[DATA TO PROCESS — start]
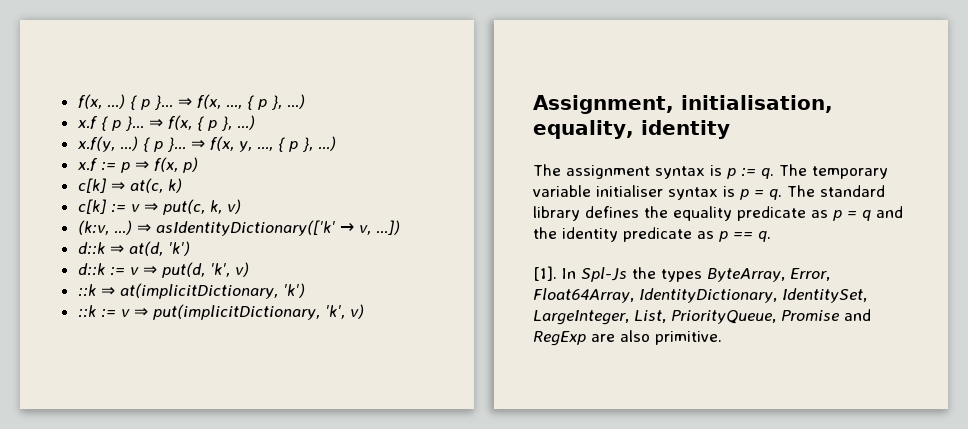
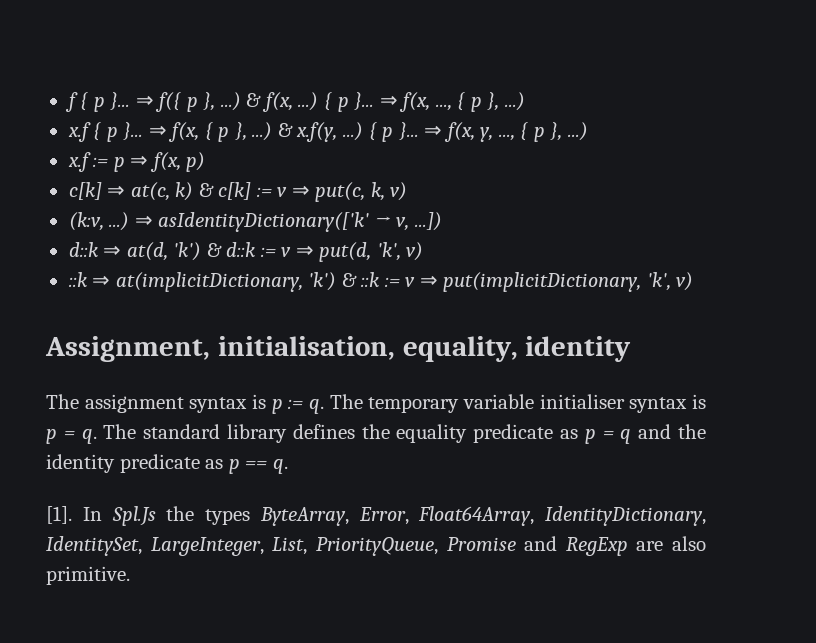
(77, 101) none -> [64,92,262,112] f { p }... ⇒ f({ p }, ...) &
(255, 122) // -> [277,123,293,137] &
(182, 185) // -> [198,183,214,197] &
(190, 248) // -> [206,243,222,257] &
(305, 290) // -> [341,273,357,287] &
[581,267,627,282] Spl-Js -> [111,506,156,526] Spl.Js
[DATA TO PROCESS — finish]
## [EXERCISE AIM]
Only the text of the records belongs in your answer, repeated exactly; the pictures stay out.

## [SOLVED PROBLEM]
(77, 101) none -> [64,92,262,112] f { p }... ⇒ f({ p }, ...) &
(255, 122) // -> [277,123,293,137] &
(182, 185) // -> [198,183,214,197] &
(190, 248) // -> [206,243,222,257] &
(305, 290) // -> [341,273,357,287] &
[581,267,627,282] Spl-Js -> [111,506,156,526] Spl.Js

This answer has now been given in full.